__Exercise__: Below is a set of entries. Reproduce exactly the lines from the one containing "NEED THIS BELOW!" through the end, both included.

(Stored data entries)
★ ★ ★ ★ ★

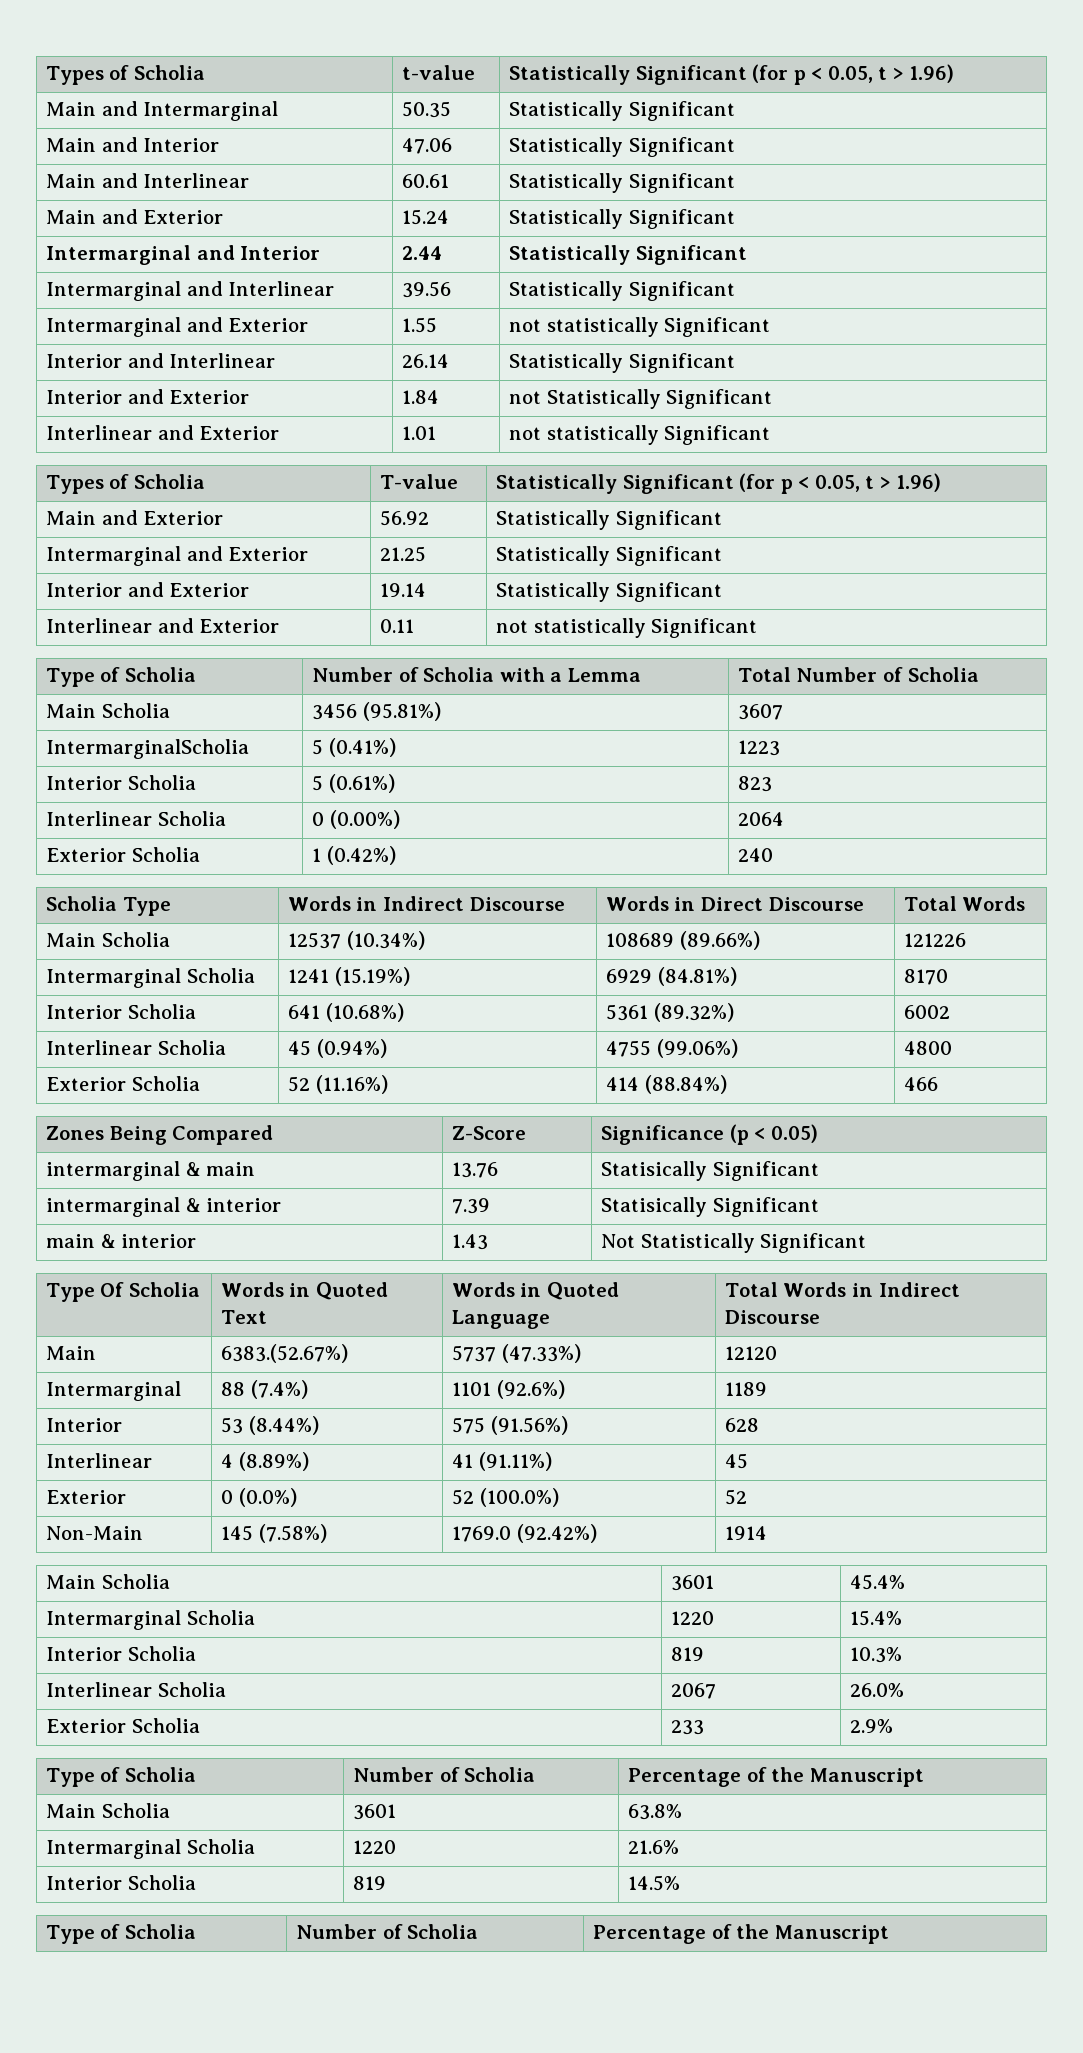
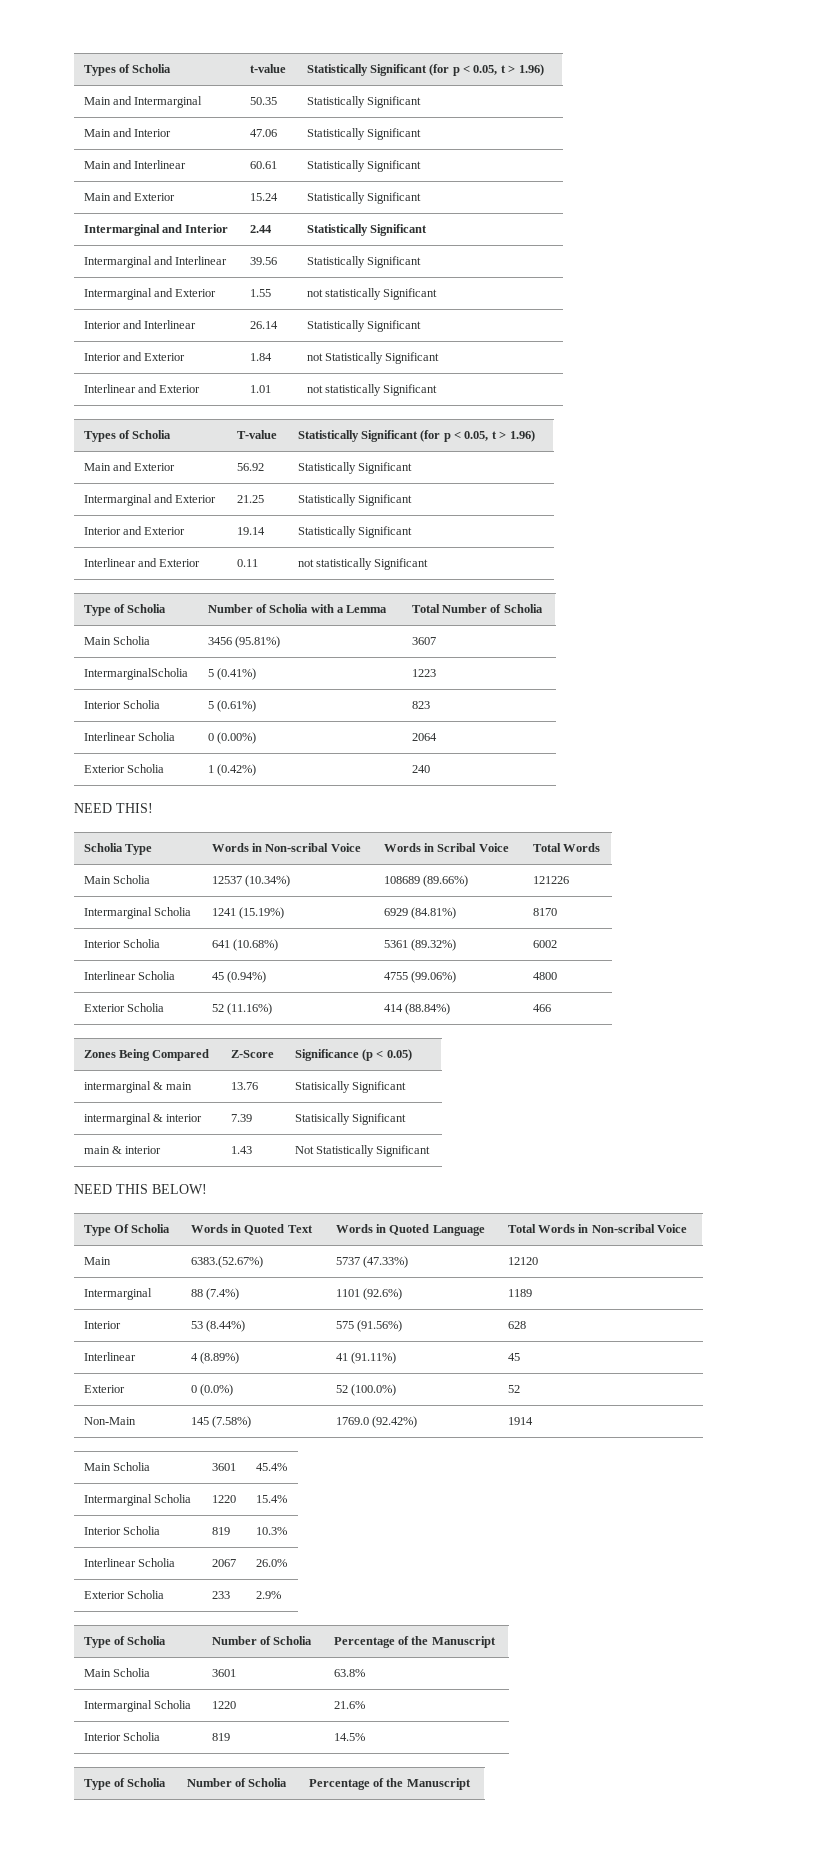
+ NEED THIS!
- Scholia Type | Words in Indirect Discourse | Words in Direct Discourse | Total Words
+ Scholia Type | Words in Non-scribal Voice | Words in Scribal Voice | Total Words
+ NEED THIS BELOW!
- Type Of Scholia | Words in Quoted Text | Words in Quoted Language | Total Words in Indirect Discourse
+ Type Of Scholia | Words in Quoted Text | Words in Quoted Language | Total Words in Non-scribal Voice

★ ★ ★ ★ ★

__Finished exercise__:
+ NEED THIS BELOW!
- Type Of Scholia | Words in Quoted Text | Words in Quoted Language | Total Words in Indirect Discourse
+ Type Of Scholia | Words in Quoted Text | Words in Quoted Language | Total Words in Non-scribal Voice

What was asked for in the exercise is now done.